» **Work required**
Lines below that hold the word "white" must be copied in full.

» **Working data**
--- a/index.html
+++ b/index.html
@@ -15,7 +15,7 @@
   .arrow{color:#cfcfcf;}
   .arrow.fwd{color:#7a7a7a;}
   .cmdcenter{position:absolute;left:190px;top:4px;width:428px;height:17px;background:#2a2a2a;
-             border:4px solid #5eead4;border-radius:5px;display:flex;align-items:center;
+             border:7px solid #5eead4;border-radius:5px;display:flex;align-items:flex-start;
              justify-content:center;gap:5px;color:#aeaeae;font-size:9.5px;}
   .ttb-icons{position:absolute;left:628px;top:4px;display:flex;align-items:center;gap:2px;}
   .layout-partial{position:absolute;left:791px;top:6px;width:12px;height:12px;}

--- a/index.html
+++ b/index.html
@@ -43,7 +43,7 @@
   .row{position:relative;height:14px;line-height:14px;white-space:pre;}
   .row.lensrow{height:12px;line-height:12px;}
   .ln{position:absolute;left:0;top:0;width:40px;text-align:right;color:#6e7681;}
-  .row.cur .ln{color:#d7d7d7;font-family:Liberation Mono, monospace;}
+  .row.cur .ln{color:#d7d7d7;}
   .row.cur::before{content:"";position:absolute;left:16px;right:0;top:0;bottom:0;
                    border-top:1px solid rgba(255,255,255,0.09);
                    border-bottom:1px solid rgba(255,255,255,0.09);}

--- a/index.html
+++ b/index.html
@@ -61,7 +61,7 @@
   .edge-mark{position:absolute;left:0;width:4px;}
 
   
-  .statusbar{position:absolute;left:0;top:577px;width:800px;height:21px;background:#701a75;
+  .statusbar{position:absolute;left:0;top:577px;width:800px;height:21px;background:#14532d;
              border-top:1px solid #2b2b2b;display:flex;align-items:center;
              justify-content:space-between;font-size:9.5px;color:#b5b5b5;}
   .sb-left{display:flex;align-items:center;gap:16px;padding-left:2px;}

--

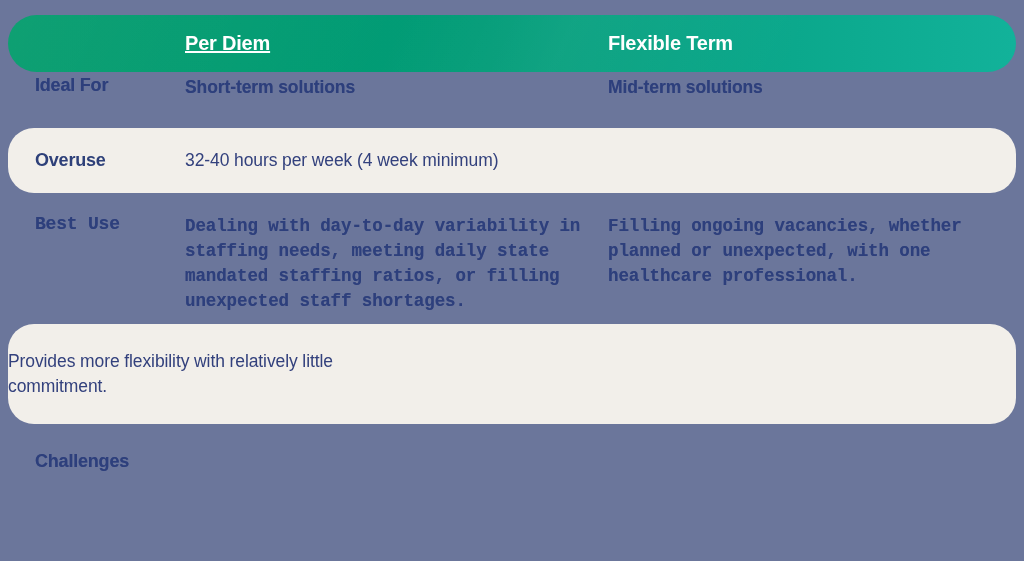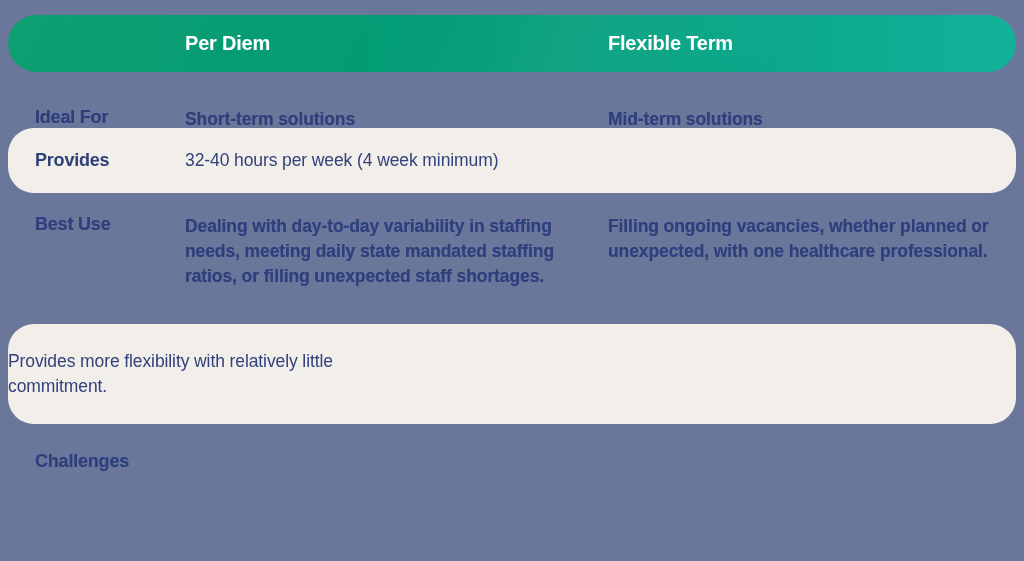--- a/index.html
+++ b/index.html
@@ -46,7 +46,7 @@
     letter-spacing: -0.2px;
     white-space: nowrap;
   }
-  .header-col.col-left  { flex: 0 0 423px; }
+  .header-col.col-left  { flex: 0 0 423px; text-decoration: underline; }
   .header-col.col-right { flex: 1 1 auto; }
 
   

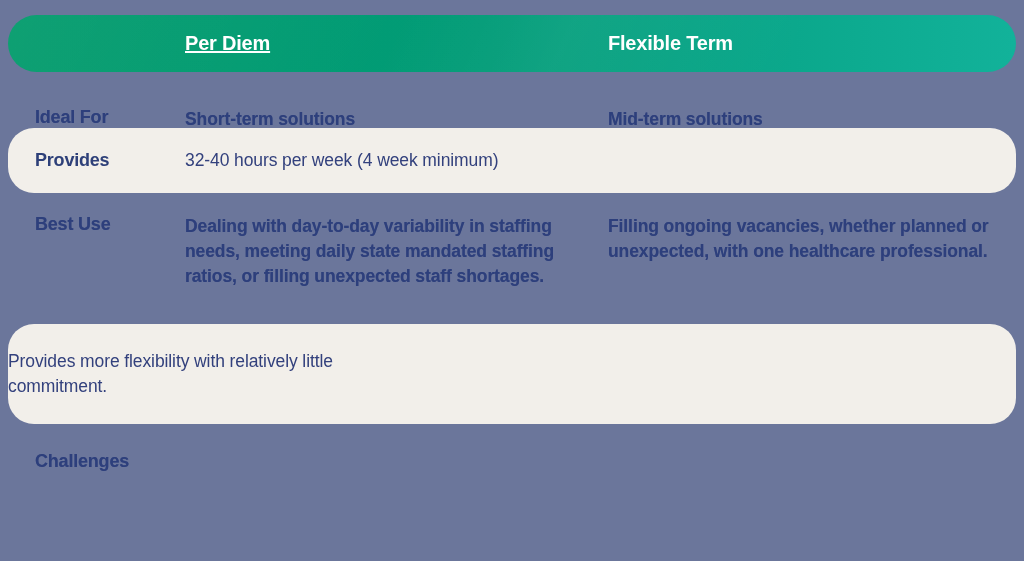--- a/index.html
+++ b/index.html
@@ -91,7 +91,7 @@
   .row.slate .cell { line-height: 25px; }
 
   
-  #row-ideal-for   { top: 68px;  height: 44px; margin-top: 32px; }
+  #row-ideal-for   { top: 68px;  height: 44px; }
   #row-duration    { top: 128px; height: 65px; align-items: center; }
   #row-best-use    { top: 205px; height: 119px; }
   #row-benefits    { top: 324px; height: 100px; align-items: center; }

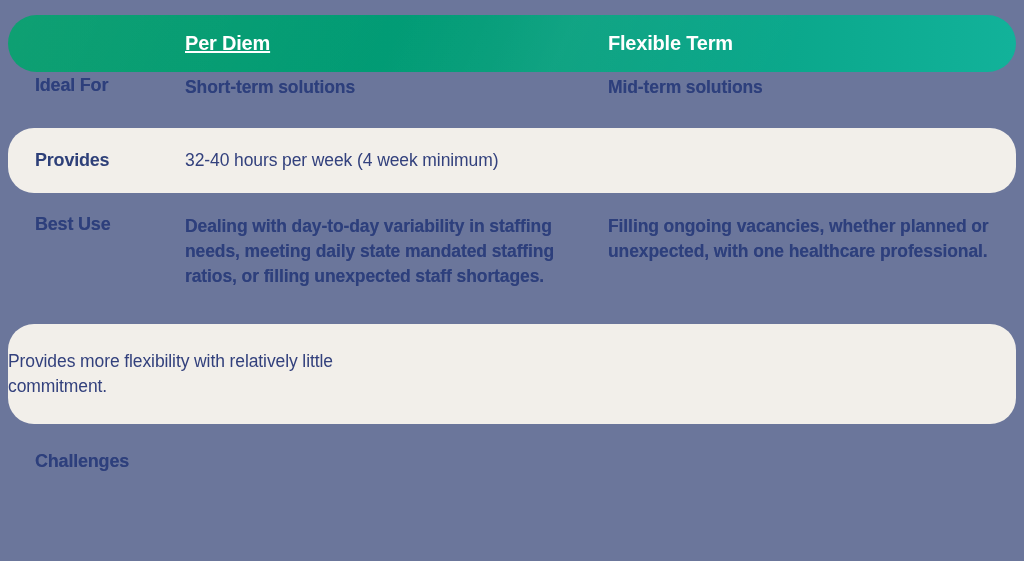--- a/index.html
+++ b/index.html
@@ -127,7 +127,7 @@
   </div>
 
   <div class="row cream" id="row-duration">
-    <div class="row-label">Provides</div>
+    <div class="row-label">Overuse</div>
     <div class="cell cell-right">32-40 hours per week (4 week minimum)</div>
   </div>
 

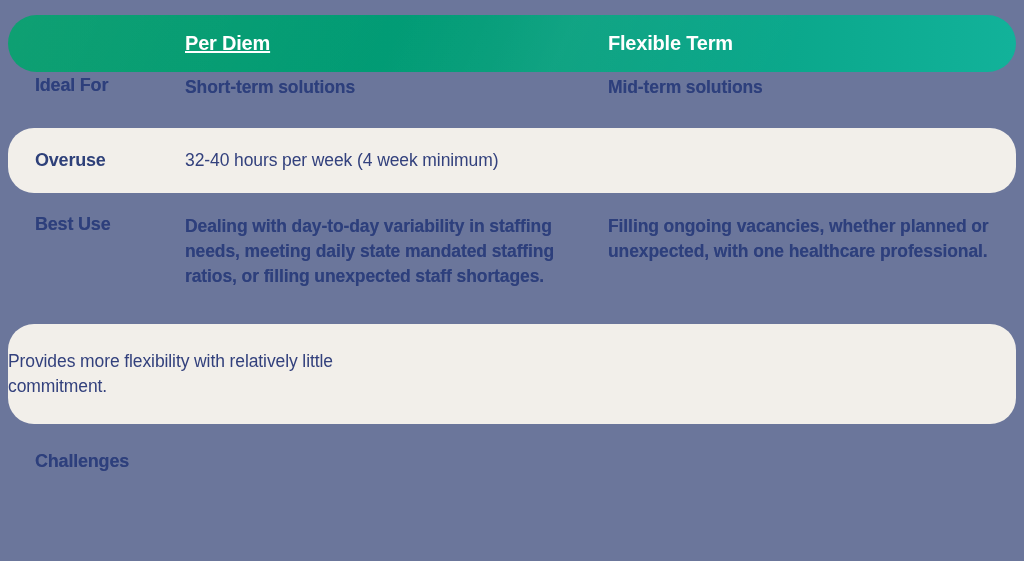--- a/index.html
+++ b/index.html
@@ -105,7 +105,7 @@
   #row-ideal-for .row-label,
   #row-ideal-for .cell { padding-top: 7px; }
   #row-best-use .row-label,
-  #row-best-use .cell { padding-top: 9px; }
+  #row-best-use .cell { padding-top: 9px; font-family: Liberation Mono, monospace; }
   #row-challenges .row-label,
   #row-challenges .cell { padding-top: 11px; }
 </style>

==

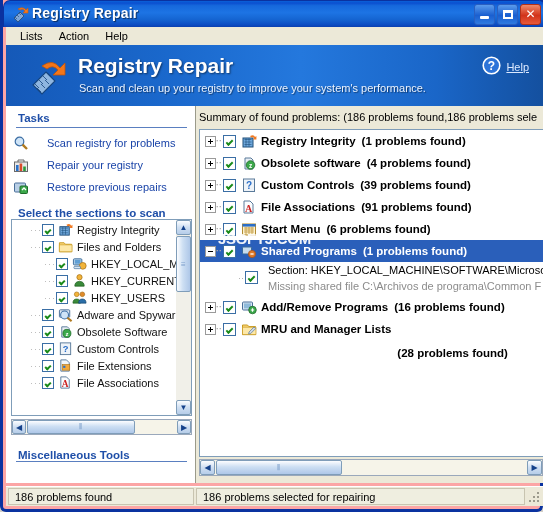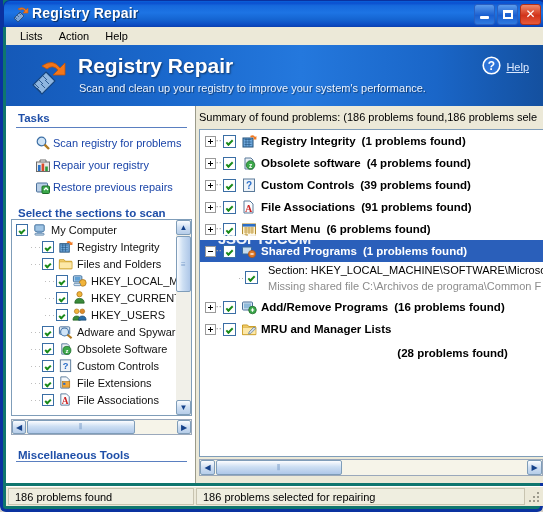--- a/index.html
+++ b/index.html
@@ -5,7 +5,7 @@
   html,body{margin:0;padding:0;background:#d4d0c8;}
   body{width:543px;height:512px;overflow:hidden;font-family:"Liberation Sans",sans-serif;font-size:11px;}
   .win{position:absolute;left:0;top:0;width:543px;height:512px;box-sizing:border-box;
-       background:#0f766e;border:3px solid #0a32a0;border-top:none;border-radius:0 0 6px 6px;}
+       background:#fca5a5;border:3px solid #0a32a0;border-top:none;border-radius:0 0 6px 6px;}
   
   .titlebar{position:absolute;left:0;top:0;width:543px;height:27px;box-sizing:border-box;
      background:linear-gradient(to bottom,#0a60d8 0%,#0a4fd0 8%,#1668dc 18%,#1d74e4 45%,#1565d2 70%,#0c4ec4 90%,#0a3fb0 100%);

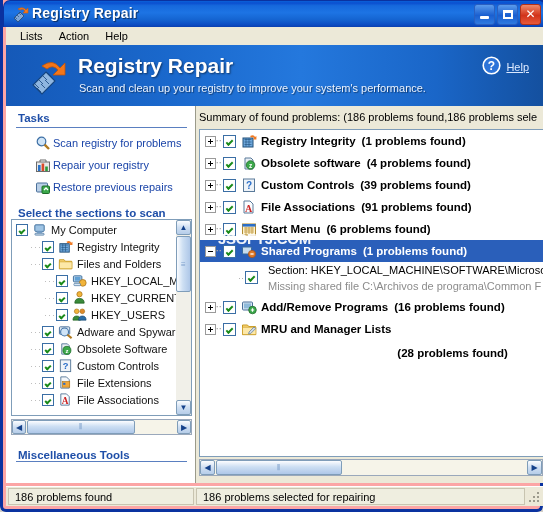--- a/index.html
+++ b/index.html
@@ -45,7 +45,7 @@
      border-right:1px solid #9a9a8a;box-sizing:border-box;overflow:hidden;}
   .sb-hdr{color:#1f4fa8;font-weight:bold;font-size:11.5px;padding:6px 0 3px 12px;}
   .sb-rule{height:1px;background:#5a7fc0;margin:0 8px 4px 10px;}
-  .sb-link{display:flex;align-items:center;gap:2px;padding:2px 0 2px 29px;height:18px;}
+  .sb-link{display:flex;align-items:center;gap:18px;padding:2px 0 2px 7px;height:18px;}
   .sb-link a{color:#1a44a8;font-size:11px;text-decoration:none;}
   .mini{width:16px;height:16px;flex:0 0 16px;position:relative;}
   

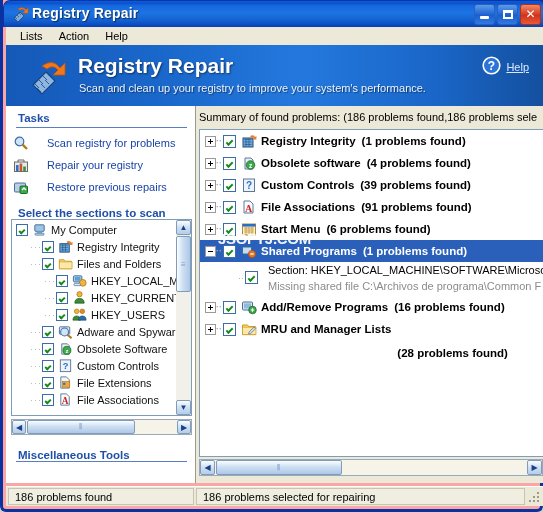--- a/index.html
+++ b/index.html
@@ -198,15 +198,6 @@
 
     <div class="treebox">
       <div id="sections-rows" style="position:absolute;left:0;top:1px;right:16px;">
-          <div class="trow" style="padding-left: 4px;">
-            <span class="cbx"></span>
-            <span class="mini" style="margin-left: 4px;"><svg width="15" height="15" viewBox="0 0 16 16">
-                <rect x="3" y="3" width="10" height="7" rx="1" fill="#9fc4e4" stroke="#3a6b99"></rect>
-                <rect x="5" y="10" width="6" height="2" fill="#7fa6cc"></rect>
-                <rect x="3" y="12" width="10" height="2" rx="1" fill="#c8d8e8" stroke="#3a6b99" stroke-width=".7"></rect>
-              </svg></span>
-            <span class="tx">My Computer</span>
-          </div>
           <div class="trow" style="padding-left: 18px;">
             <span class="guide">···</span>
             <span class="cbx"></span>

» **Result for this task**
   .row{position:relative;height:14px;line-height:14px;white-space:pre;}
     white-space: nowrap;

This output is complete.